[Front-end code change data]

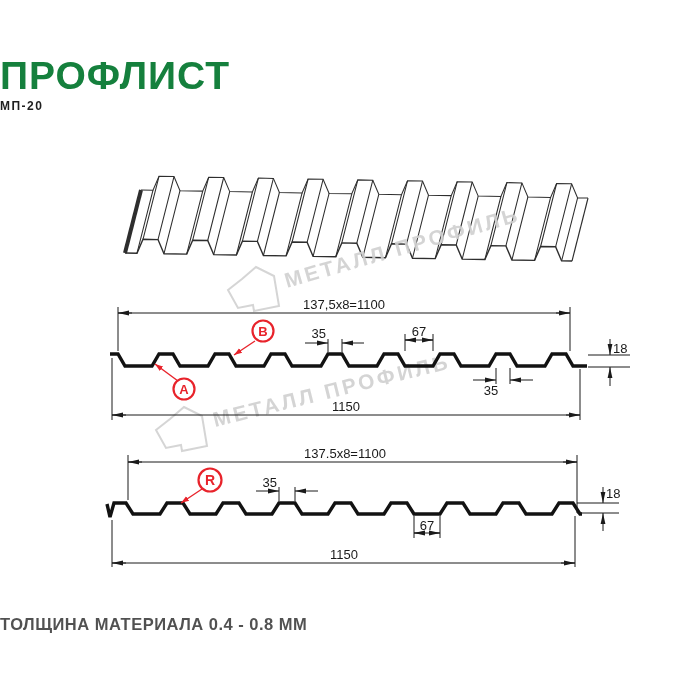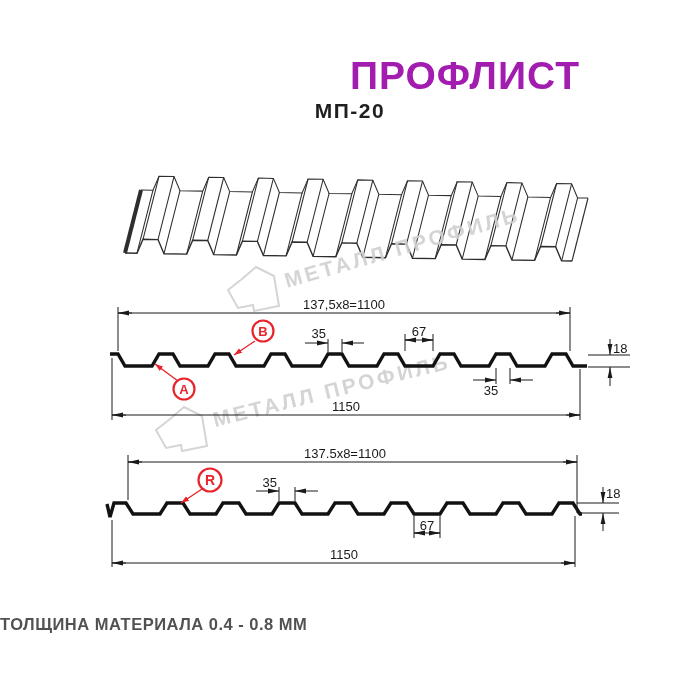--- a/index.html
+++ b/index.html
@@ -1,21 +1,21 @@
 <!DOCTYPE html>
 <html><head>
 <meta charset="utf-8">
 <style>
   html,body{margin:0;padding:0;background:#ffffff;}
   body{width:700px;height:700px;position:relative;overflow:hidden;
        font-family:"Liberation Sans",sans-serif;}
-  .title{position:absolute;top:54px;left:0;width:580px;text-align:right;
-         font-size:39px;font-weight:bold;color:#a21caf;letter-spacing:1px;}
-  .subtitle{position:absolute;top:99px;left:0;width:700px;text-align:center;
-         font-size:21px;font-weight:bold;color:#1f1f1f;letter-spacing:1.5px;}
+  .title{position:absolute;top:54px;left:0;width:580px;text-align:left;
+         font-size:39px;font-weight:bold;color:#15803d;letter-spacing:1px;}
+  .subtitle{position:absolute;top:99px;left:0;width:700px;text-align:left;
+         font-size:12px;font-weight:bold;color:#1f1f1f;letter-spacing:1.5px;}
   .caption{position:absolute;top:615px;left:0;width:700px;text-align:left;
          font-size:16.5px;font-weight:bold;color:#3a3a3a;letter-spacing:0.5px;opacity:.88;}
   svg.drawing{position:absolute;top:0;left:0;}
   .thin{stroke:#1a1a1a;stroke-width:1;fill:none;}
   .thick{stroke:#121212;stroke-width:3.4;fill:none;}
   .dtext{font-size:13px;fill:#1a1a1a;}
   .red-ln{stroke:#e8232b;stroke-width:1.4;fill:none;}
   .red-circ{stroke:#e8232b;stroke-width:2.2;fill:#ffffff;}
   .red-txt{fill:#e8232b;font-weight:bold;font-size:13px;text-anchor:middle;}
   .wm-txt{fill:#d0d0d0;font-weight:bold;font-size:21px;letter-spacing:3px;opacity:.9;}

### [Activity]
When you copy the records above, keep every word exact but leave out the pictures.

### [Completed exercise]
--- a/index.html
+++ b/index.html
@@ -1,21 +1,21 @@
 <!DOCTYPE html>
 <html><head>
 <meta charset="utf-8">
 <style>
   html,body{margin:0;padding:0;background:#ffffff;}
   body{width:700px;height:700px;position:relative;overflow:hidden;
        font-family:"Liberation Sans",sans-serif;}
-  .title{position:absolute;top:54px;left:0;width:580px;text-align:right;
-         font-size:39px;font-weight:bold;color:#a21caf;letter-spacing:1px;}
-  .subtitle{position:absolute;top:99px;left:0;width:700px;text-align:center;
-         font-size:21px;font-weight:bold;color:#1f1f1f;letter-spacing:1.5px;}
+  .title{position:absolute;top:54px;left:0;width:580px;text-align:left;
+         font-size:39px;font-weight:bold;color:#15803d;letter-spacing:1px;}
+  .subtitle{position:absolute;top:99px;left:0;width:700px;text-align:left;
+         font-size:12px;font-weight:bold;color:#1f1f1f;letter-spacing:1.5px;}
   .caption{position:absolute;top:615px;left:0;width:700px;text-align:left;
          font-size:16.5px;font-weight:bold;color:#3a3a3a;letter-spacing:0.5px;opacity:.88;}
   svg.drawing{position:absolute;top:0;left:0;}
   .thin{stroke:#1a1a1a;stroke-width:1;fill:none;}
   .thick{stroke:#121212;stroke-width:3.4;fill:none;}
   .dtext{font-size:13px;fill:#1a1a1a;}
   .red-ln{stroke:#e8232b;stroke-width:1.4;fill:none;}
   .red-circ{stroke:#e8232b;stroke-width:2.2;fill:#ffffff;}
   .red-txt{fill:#e8232b;font-weight:bold;font-size:13px;text-anchor:middle;}
   .wm-txt{fill:#d0d0d0;font-weight:bold;font-size:21px;letter-spacing:3px;opacity:.9;}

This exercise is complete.